# Swedish: conditional sentences.



## TezaStone

Hello! I'm having a bit of trouble understanding conditional sentences in Swedish because it seems there are just to many different ways to say the same thing. I have doubts about a few specific situations:

1) How would I translate the following sentence, please consider all possibilities!!:

If I I worked out more I'd be stronger now.

Is it possible to translate it in the following ways without any difference in meaning?:

Hade jag tränat mer, hade jag varit starkare nu.
Om jag tränade mer, så skulle jag vara starkare nu.
Om jag skulle träna mer, så skulle jag vara starkare nu.

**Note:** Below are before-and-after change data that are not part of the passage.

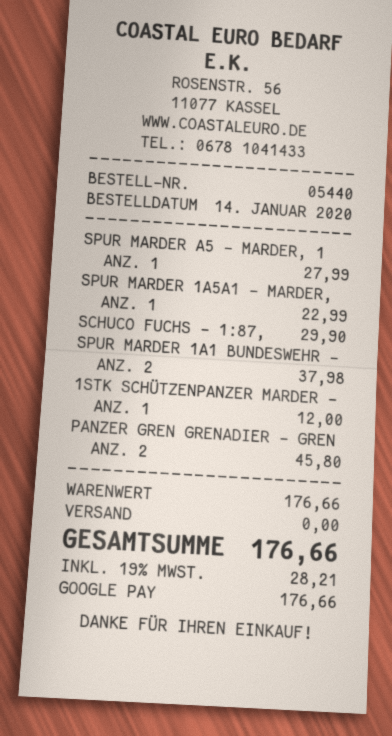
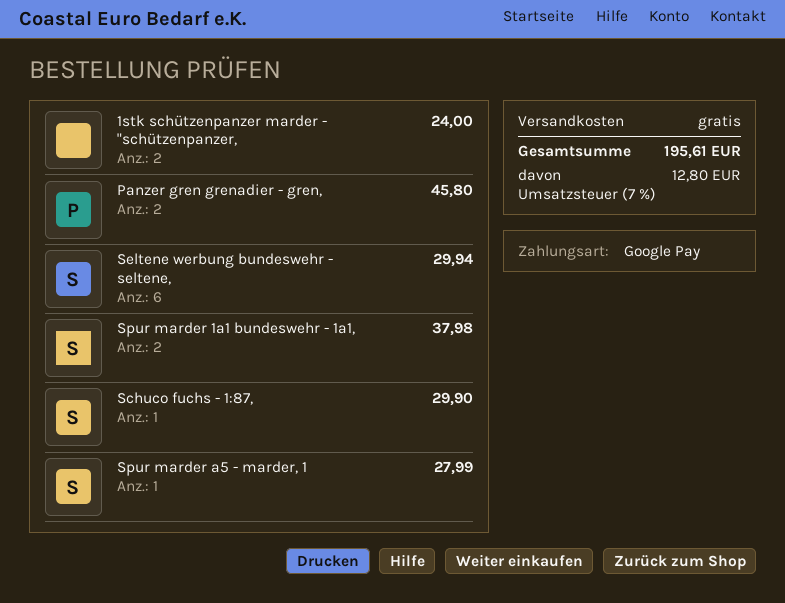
SPUR MARDER 1A5A1 - MARDER,: 1 for 22.99 -> none
1STK SCHÜTZENPANZER MARDER -: 1 for 12.00 -> 2 for 24.00
Seltene werbung bundeswehr - seltene,: none -> 6 for 29.94
tax: 19% = 28.21 -> 7% = 12.80
total: 176.66 -> 195.61

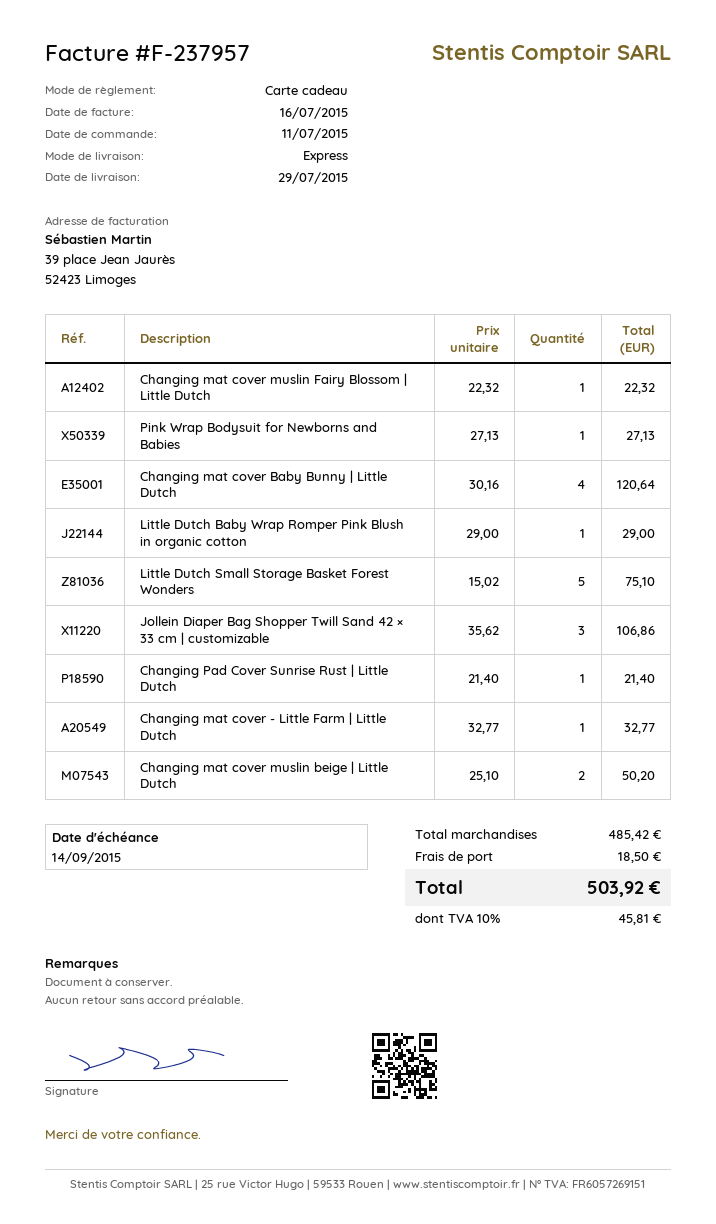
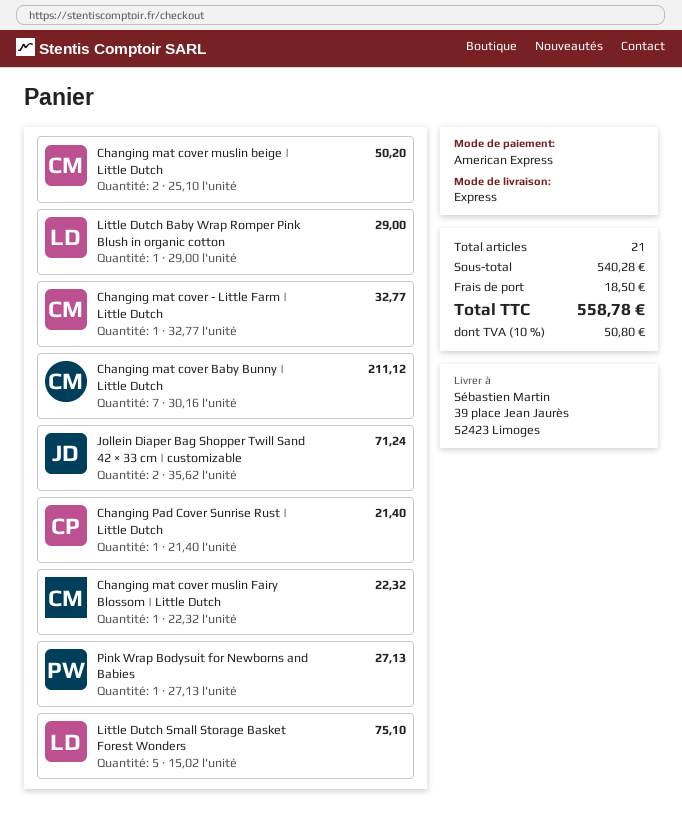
payment method: gift card -> American Express
Changing mat cover Baby Bunny | Little Dutch: 4 x 30.16 = 120.64 -> 7 x 30.16 = 211.12
Jollein Diaper Bag Shopper Twill Sand 42 × 33 cm | customizable: 3 x 35.62 = 106.86 -> 2 x 35.62 = 71.24
subtotal: 485.42 -> 540.28
tax: 10% = 45.81 -> 10% = 50.80
total: 503.92 -> 558.78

2) In the sentence above I'm talking about something that's still possible (If I worked out more I'd be stronger...I can start working out any time I want). But what if I'm refering to a past conditional I have absolutely no control over anymore? I'm asking because I can't seem to differentiate between this situation and the one above in Swedish. Like:

If I had worked out more, then I would have won the competition.
If you hadn't been so stubborn, she would have helped you.
If the captain had paid more attention, he could have avoided the accident.

3) I've noticed sometimes people use subject-verb inversion in the present conditional too rather than using OM. I'm not sure I know how to do it, can someone help me below?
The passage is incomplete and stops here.